───── Information ─────

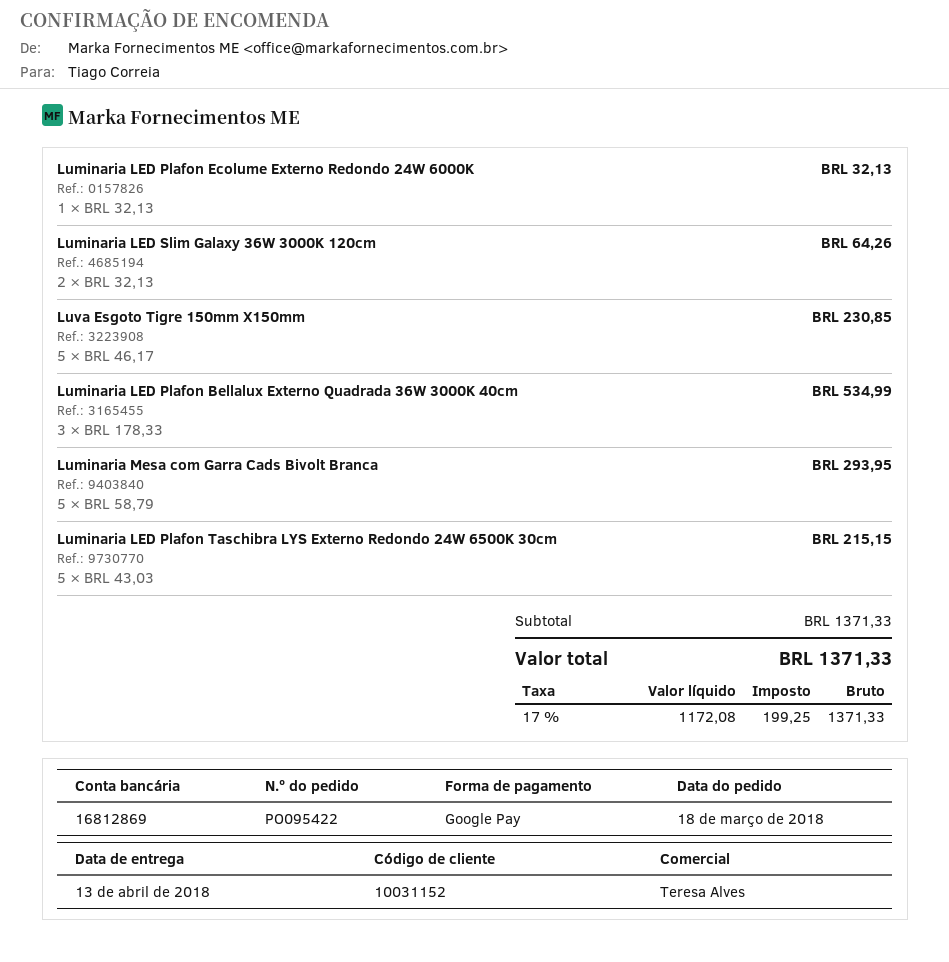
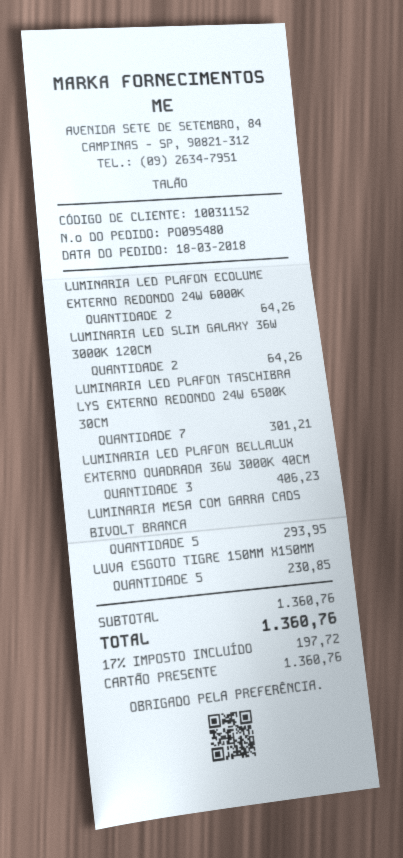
order number: PO095422 -> PO095480
payment method: Google Pay -> gift card
Luminaria LED Plafon Ecolume Externo Redondo 24W 6000K: 1 for 32.13 -> 2 for 64.26
Luminaria LED Plafon Bellalux Externo Quadrada 36W 3000K 40cm: 3 for 534.99 -> 3 for 406.23
Luminaria LED Plafon Taschibra LYS Externo Redondo 24W 6500K 30cm: 5 for 215.15 -> 7 for 301.21
subtotal: 1371.33 -> 1360.76
tax: 17% = 199.25 -> 17% = 197.72
total: 1371.33 -> 1360.76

─────

What is the number of lines in these records that contain "Redondo"? Reply with the number only.

Written reply: 2